Anyway, there I found myself in the cage with David, pushing our butts together and holding on with our arms and legs at the top and bottom of the massive cage. I remembered getting inside a big tire when I was a kid. I rolled down the hill, got out and spun around for a bit, felt a little dizzy, but everything was okay in the end. I don't know why that was fun, but here I was, ready to do it again. It was like that tire ride, upscaled and worthy of our shenanigans. If you can roll one in a tire, you can roll two in a bale cage. There was even a pond for us to land it. We had it made. What could go wrong?
Standing together in the cage, all we needed was a push. Neither of my two other friends were reluctant to push get us going either. Slowly, over and over we went, bracing against each other. As my feet went up into the air, it was no big deal. Then, I was turning upside-down, and my knuckles were headed straight for a rock. Ouch!
Something cracked where my other hand was, and David and I both frantically looked up; or was it down? Just a stick, not my finger, no biggie. Glad that was over; right side up again. Glad that was over. Were we speeding up? Yup. Ouch, I hit another rock and almost lost hold. Next time around, my knuckles squished into a cow patty, still warm. I gagged, almost choking on my lunch. David laughed. What an ass.
We hadn't traveled very far by that point. I bet there was another hundred feet of hill left. Before I could imagine how many more revolutions were left to torture us with, there was no time. Around and around again, spinning faster and faster, we went. I wasn't going to let go for any reason, and I knew crazy David wouldn't either. Rocks, sticks, and worse, smashed and scratched up our hands, but they had long grown numb. Who cares when you can't feel it, right? Besides, we were about to hit water.
So the thing about this pond is there was a favorite drinking spot for the cows, a spot that is particularly muddy. The cows stomp around and shit all over the place. Their hooves mix everything together as they trample. This mud is always black as night and smelly as, well, shit. From the top of the hill, the muddy spot looked really small, but it seemed to have grown longer as we approached. We cringed together, closing our eyes and mouths for what we knew was going to come; we would have closed our noses if we could.
I remember my knuckles hitting that mud. So cool and soft, it felt so good. But rather than continuing to spin, the cage slowed rapidly, sinking into the mud.

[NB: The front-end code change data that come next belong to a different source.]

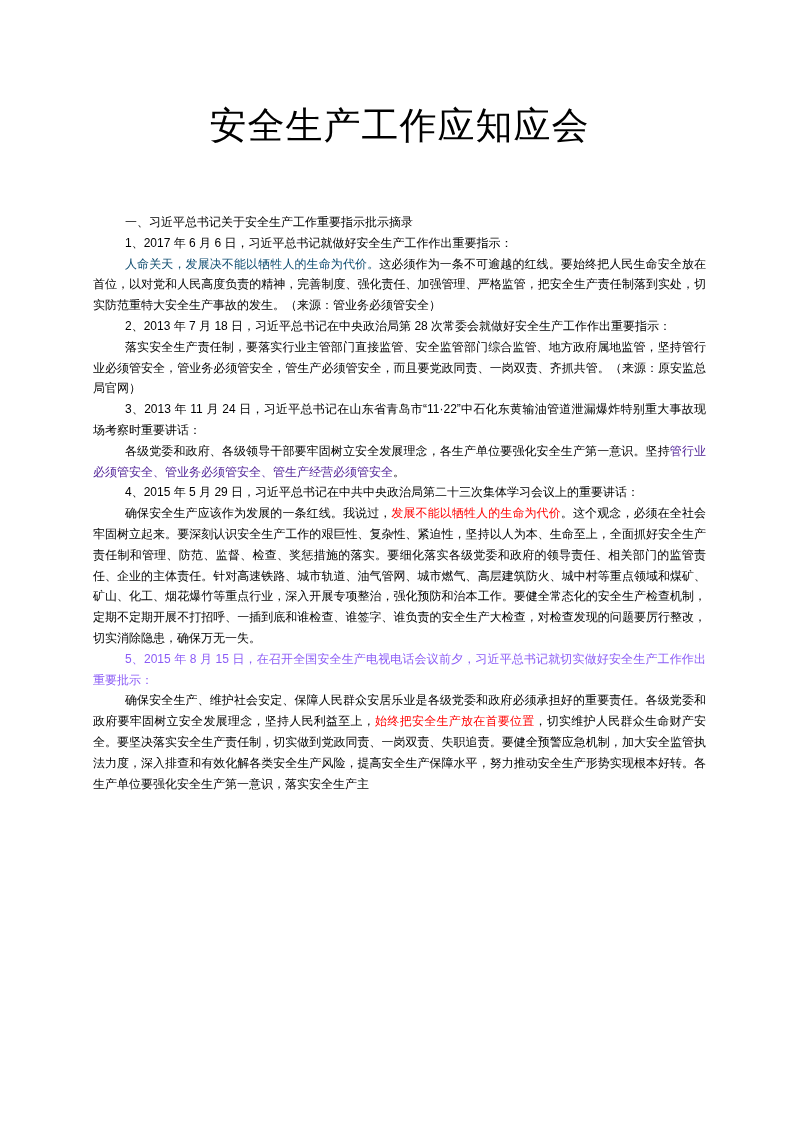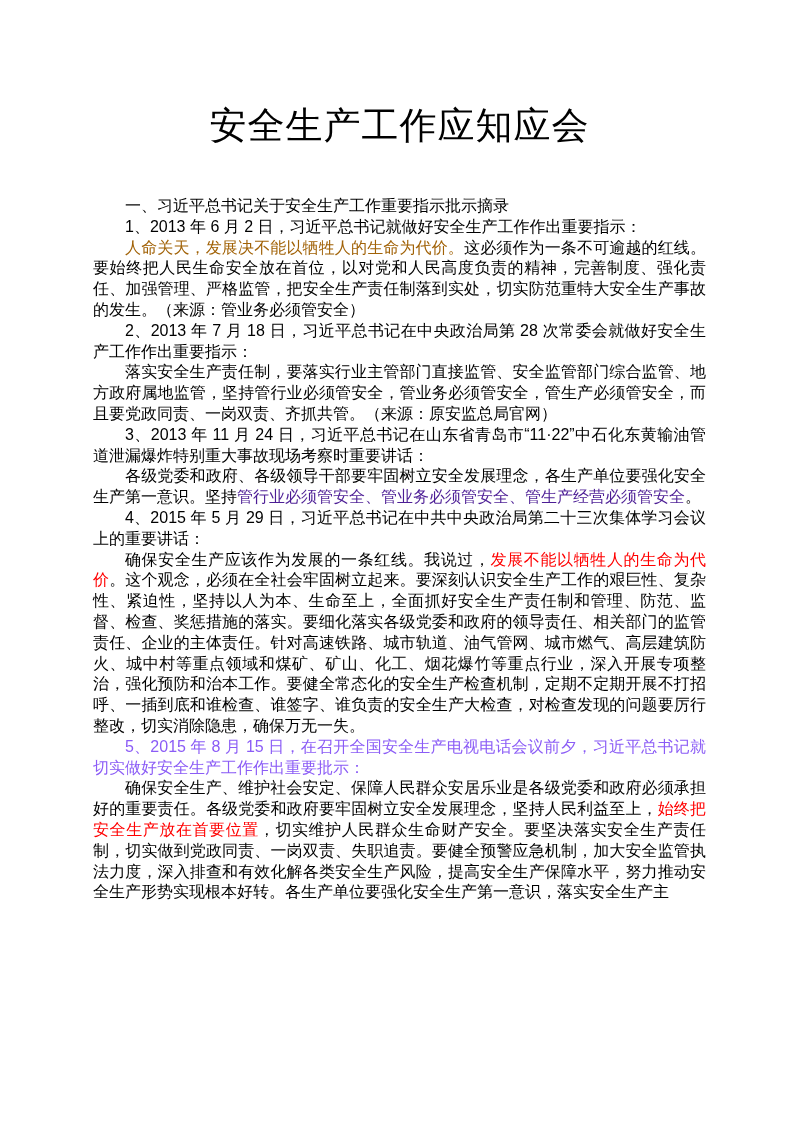"一、习近平总书记关于安全生产工作重要指示批示摘录" .doc-body { font-size: 16px -> 12px; margin-top: 52px -> 68px }
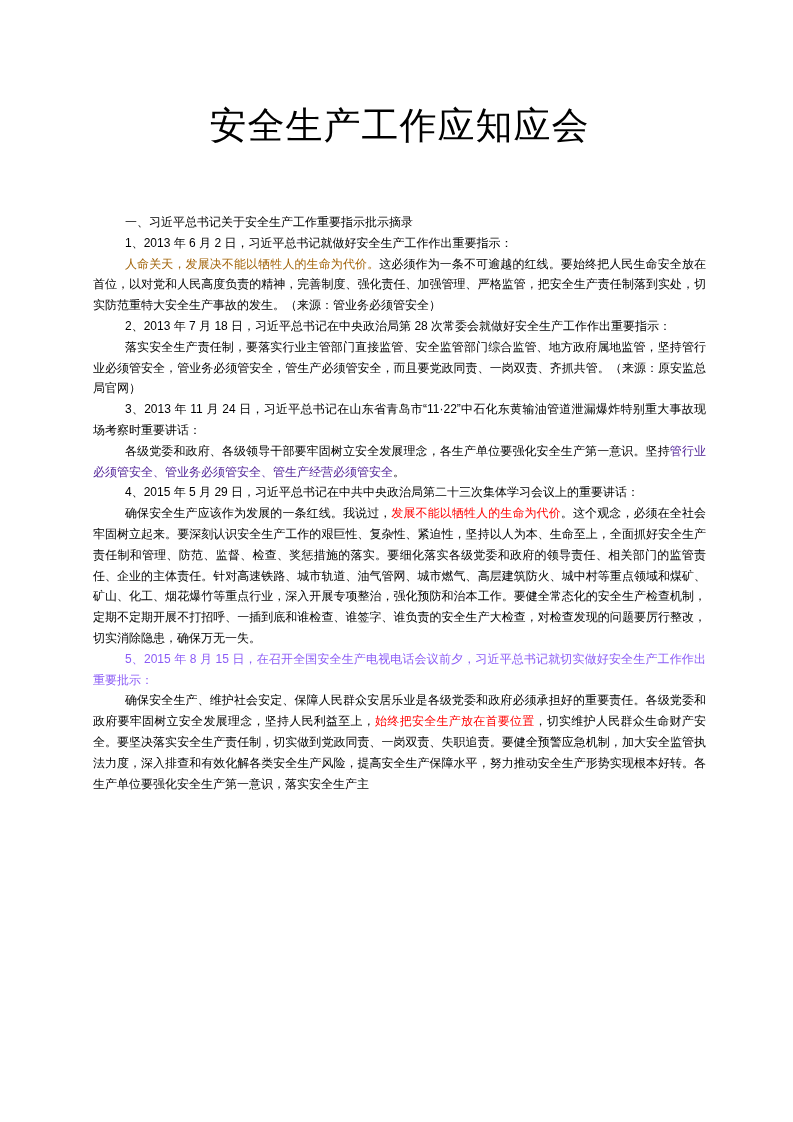"1、2013 年 6 月 2" span.run { text: 2013 年 6 月 2 -> 2017 年 6 月 6 }
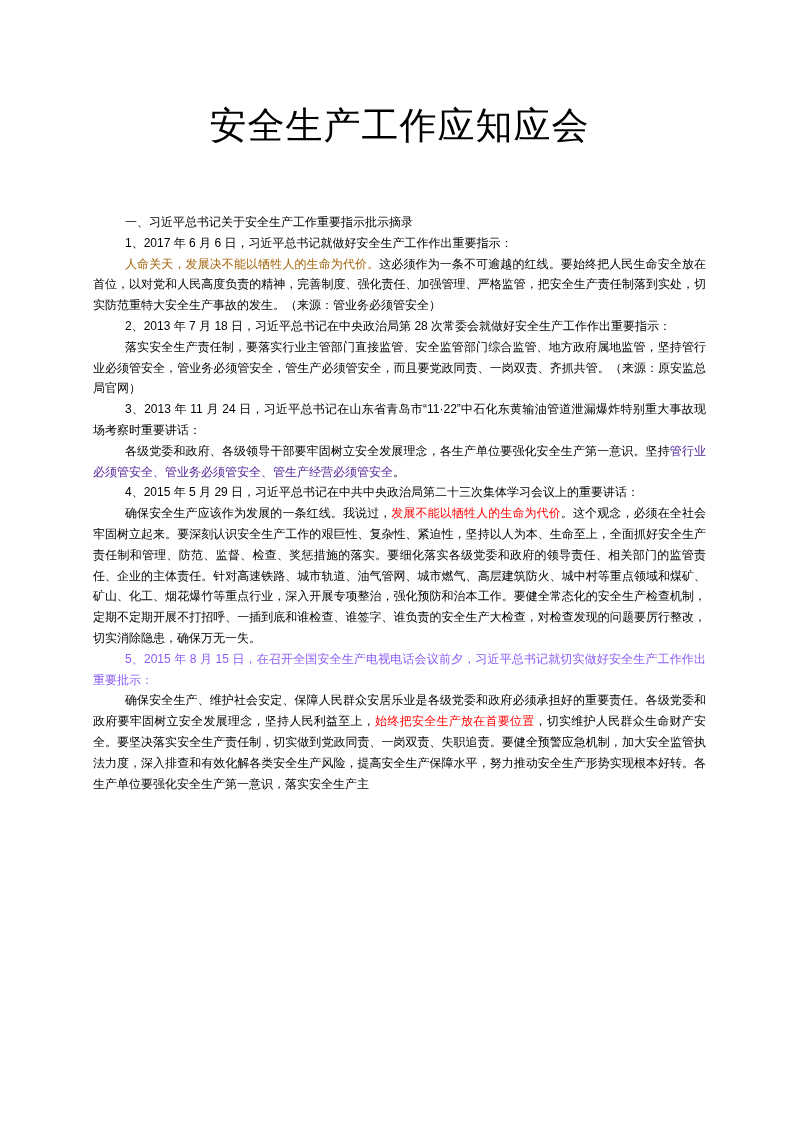"人命关天，发展决不能以牺牲人的生命为代价。" span.run { color: #a16207 -> #0c4a6e }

Just like quicksand, we went deep. Our motion stopped abruptly, the cage squishing to a halt in less than half of a turn. No one could hang on at those forces.
Flying we went, both of us landing in the stinky mud. It was better than the hard, dry dirt, but it wasn't water. We were covered in shit, but there were no broken bones. Scrambling to our feet, we slogged our way to the water and jumped in. Success!
Laughing and joking, throwing muddy hand-fulls of stuff at each other, off we went. And as great as the memories were, I hoped I would not be part of the next stunt.
That day was the day that I learned: It's better in life to come up with the ideas and get someone else to do them; if it's a good idea, somebody has to do it.

The Raccoon


"No momma, no" I screamed as I ran out into the backyard for protection. My collie named bullet, my best friend, my protector was always there in my time of need. He would stand up for me in any situation, even if it was time for a spanking. Of course, I had to come in to eat and my discipline was waiting... Like it or not.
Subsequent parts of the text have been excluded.